Last year gave us a World Series champion that we did not quite expect to win.  What I mean by that is that the Cardinals were not 100-plus game winners, division champions or even a team that was in the hunt at the beginning of September.

However the Cardinals did get hot at the right time and began to play their best baseball of the season during the final stretch of the season in September.

Eight and a half games out of the division lead to the Brewers and 10.5 games out of the lead of the wild-card to the Braves, the Cardinals began to claw their way back into postseason relevance.  The Cardinals clinched the wild-card on the final day of the regular season by beating the Astros and got help from the Phillies who beat the Braves.

The big questions this year are which team is the hot team and which team holds an edge over the others going into playoff baseball this year?

Let's take a look at the divisional-round matchups starting with the Giants and the Reds.

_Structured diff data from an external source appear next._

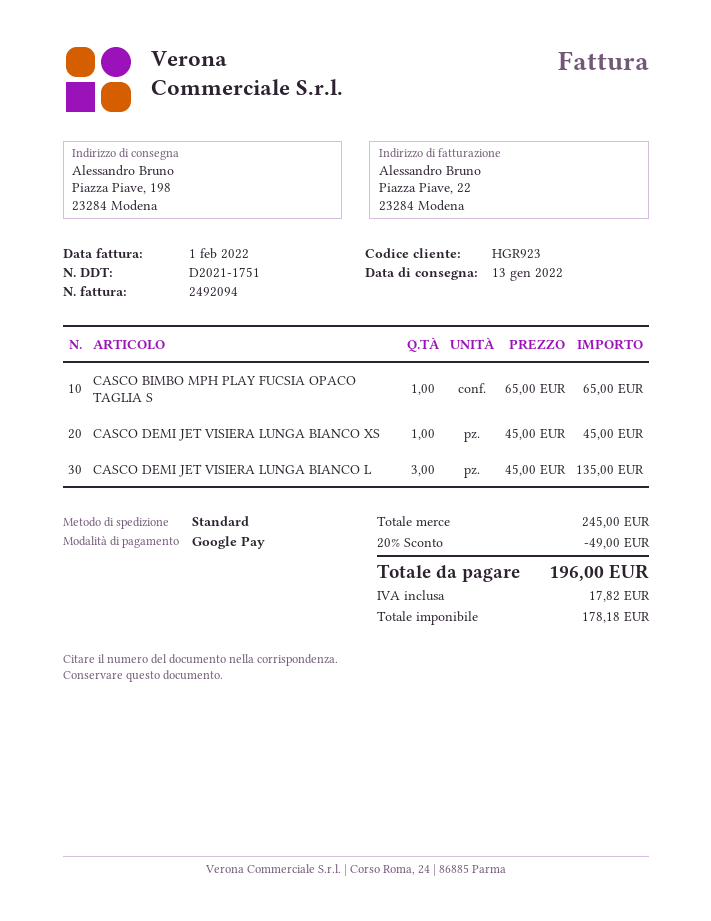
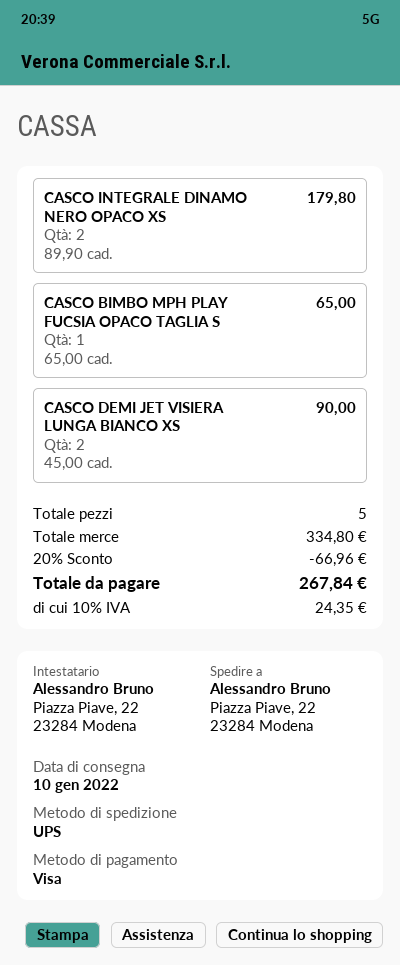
delivery date: 2022-01-13 -> 2022-01-10
payment method: Google Pay -> Visa
shipping method: standard -> UPS
ship to: Piazza Piave, 198, 23284 Modena -> Piazza Piave, 22, 23284 Modena
CASCO DEMI JET VISIERA LUNGA BIANCO XS: 1 x 45.00 = 45.00 -> 2 x 45.00 = 90.00
CASCO DEMI JET VISIERA LUNGA BIANCO L: 3 x 45.00 = 135.00 -> none
CASCO INTEGRALE DINAMO NERO OPACO XS: none -> 2 x 89.90 = 179.80
subtotal: 245.00 -> 334.80
discount: 20% = 49.00 -> 20% = 66.96
tax: 17.82 -> 24.35
total: 196.00 -> 267.84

The Reds have been great all year and had won 22 of 25 games at one point in the season.  They also won the NL Central Division with 97 wins, one less than the league-leading Nationals.

The Giants have been good but not great all season, but did manage to win enough games and beat the Dodgers for the NL West Division title.

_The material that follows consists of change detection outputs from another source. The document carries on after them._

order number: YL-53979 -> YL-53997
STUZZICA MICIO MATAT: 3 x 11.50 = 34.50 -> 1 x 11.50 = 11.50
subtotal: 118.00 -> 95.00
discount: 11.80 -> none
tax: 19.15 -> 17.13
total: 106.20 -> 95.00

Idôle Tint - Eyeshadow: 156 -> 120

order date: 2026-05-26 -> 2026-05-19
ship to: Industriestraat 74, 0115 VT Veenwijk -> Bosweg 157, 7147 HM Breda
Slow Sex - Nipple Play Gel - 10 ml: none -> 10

Head-to-head the Reds hold the advantage in terms of pitching which is usually the sign of a good playoff team.  The Reds' pitchers have allowed the fewest runs of any playoff team and had the lowest bullpen ERA in the league this season.  However they rank No. 21 overall in runs scored and No. 17 overall in batting average.

The Giants have the advantage in terms of batting, ranking No. 12 overall in runs scored, No. 5 overall in batting average and No. 8 overall in on-base percentage.  However, the Giants will be without star hitter Melky Cabrera who is suspended through the divisional round of the playoffs and withdrew himself from the remainder of the playoffs.

In most cases I would prefer to pick the team with the better overall pitching staff to win this matchup, which would be the Reds.  However, teams typically pitch their top three pitchers in the playoffs and the Giants arguably have a better top-three than the Reds do with Matt Cain, Barry Zito and Tim Lincecum (in no particular order). 

Couple that pitching lineup with a better offense and you can conclude that the Giants should move on to the NLCS.

In the other matchup we have either the Braves or the Cardinals facing the Nationals.  We will know later today who exactly will be facing the Nats, but for now let's examine all the matchups, starting with the Nationals and the Braves.

The Braves have reversed their collapse from September last year to go 20-8 in the month of September, and appear to be the hot team going into the playoffs this year.  They have also allowed only two runs or fewer in 11 of their last 18 games and rank No. 5 overall in ERA for the season. 

However, their offense has struggled this year and ranks in the bottom half of the league in runs scored, batting average and slugging percentage.

On the other side, the Nationals have had perhaps the best pitching staff in the league this year and rank in the top five in ERA, quality starts, WHIP and batting average allowed.  The Nats also boast an offense that ranks in the top half of the league in runs scored, batting average, on-base percentage and slugging percentage.

The downside for the Nationals is that they will not have ace Stephen Strasburg pitching at all this postseason.

Even without Strasburg pitching, I still see the Nationals beating the Braves if that is the matchup we get in the Divisional Round.  The Nats still have great pitching even without Strasburg.

If the Cardinals face the Nationals, I still do not see much changing in terms of who will be playing in the NLCS.

Statistically speaking, there is no reason the Cardinals shouldn't give the Nationals trouble in the divisional round of the playoffs.  They rank ahead of the Nats and in the top five in runs scored, batting average, on-base percentage and slugging percentage.  They also boast a pitching staff that includes Kyle Lohse, Adam Wainwright and Chris Carpenter, all of whom would be pitching in the playoffs against the Nats.

Although they have the batting stats and the starting pitching to get it done, I still don't see them repeating their success from last year.  Starting pitching can take you far, but without star hitters Albert Pujols and Lance Berkman I do not see them beating the Nationals.